Skip site navigation (1) Skip section navigation (2)

Re: combined indexes with Gist - planner issues?

From: Hans-Juergen Schoenig -- PostgreSQL <postgres(at)cybertec(dot)at>
To: Martijn van Oosterhout <kleptog(at)svana(dot)org>
Cc: Tom Lane <tgl(at)sss(dot)pgh(dot)pa(dot)us>, pgsql-hackers <pgsql-hackers(at)postgresql(dot)org>, Zoltan Boszormenyi <zb(at)cybertec(dot)at>
Subject: Re: combined indexes with Gist - planner issues?
Date: 2009-08-31 14:40:21
Message-ID: 4A9BE0D5.7060106@cybertec.at (view raw or flat)
Thread:
Lists: pgsql-hackers
Martijn van Oosterhout wrote:
> On Mon, Aug 31, 2009 at 04:06:22PM +0200, Hans-Juergen Schoenig -- PostgreSQL wrote:
>   
>> ok, i thought it would be something gist specific i was not aware of.
>> the golden question now is: i am looking for the cheapest products given  
>> a certain text in an insane amount of data.
>> how to do it? other quals which could narrow down the amount of data  
>> would not help.
>>
>> i cannot see an option with regular "weapons" ...
>> maybe you can an idea how to fix core to make it work? maybe there is a  
>> mechanism we could need.
>> we really have to make this work - no matter what it takes.
>> we are willing to put effort into that.
>>     
>
> The way I usually attack such a problem is to think of a data
> structure+algorithm that could produce the output you want. Once you've
> got that it's usually clear how you can make postgres do it and what
> changes would need to be made.
>
> At first glance I don't see any nice data structure specific for your
> problem. But it occurs to me that maybe you could just have a (btree)
> index on the price and just scan in asceding order until you have
> enough records. Expensive if the first record is expensive.
>
> Another possibility is to change your query to use the price in the
> GiST index: execute multiple queries of the form:
>
> ... AND display_price >= 0.01 and display_price < 1;
> ... AND display_price >= 1 and display_price < 10;
>
>   

hello ...

i had a similar idea here but the problem is: prices will pretty much 
depends on products.
to get to some critical example: "book" is a horribly frequent word and 
you will find just too many in a too narrow price range.
using a price index is alone is not a good idea. how many products which 
cost USD 9.95 do you know and how many of them are books? :(
i did some experiments which PL/proxy to scale out a little and i wrote 
some C code to explicitly cache data from the start and so on.
this is all shit, however - it is too much data and I have too many request.
i don't want to fallback to some java-based stuff such as solr. it would 
totally ruin my credibility and the stand postgres has at this customer.
whatever it takes - a PG based solution has to be found and implemented.

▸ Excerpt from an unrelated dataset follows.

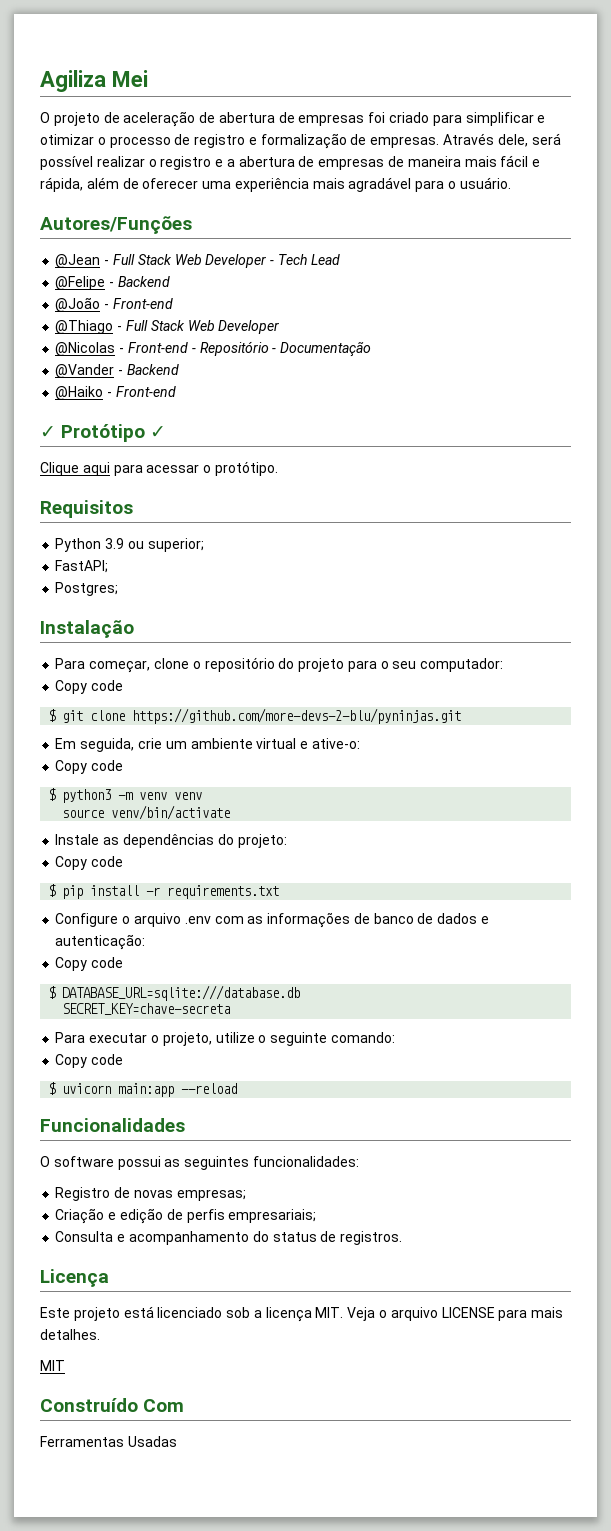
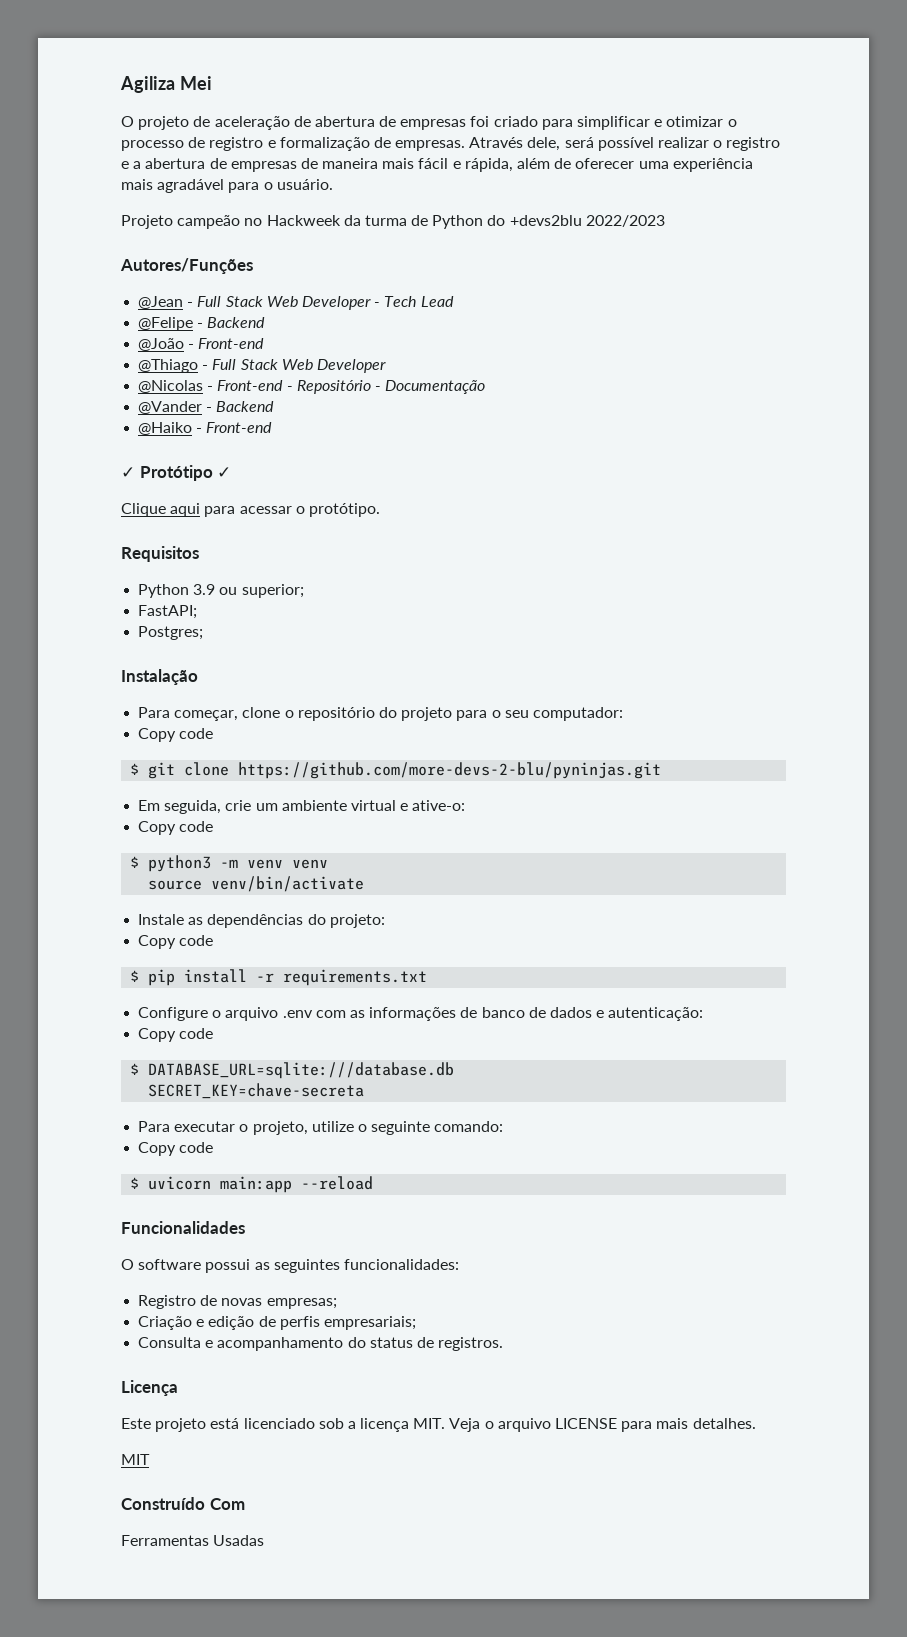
+ Projeto campeão no Hackweek da turma de Python do +devs2blu 2022/2023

my knowledge of how gist works internally is not too extensive. any 
"kickstart" idea would be appreciated.

    many thanks,

       hans

-- 
Cybertec Schoenig & Schoenig GmbH
Reyergasse 9 / 2
A-2700 Wiener Neustadt
Web: www.postgresql-support.de


In response to

Responses

pgsql-hackers by date

Next:From: Andrew DunstanDate: 2009-08-31 14:42:26
Subject: Re: Feature request : add REMAP_SCHEMA-like option to pg_restore
Previous:From: Martijn van OosterhoutDate: 2009-08-31 14:24:41
Subject: Re: combined indexes with Gist - planner issues?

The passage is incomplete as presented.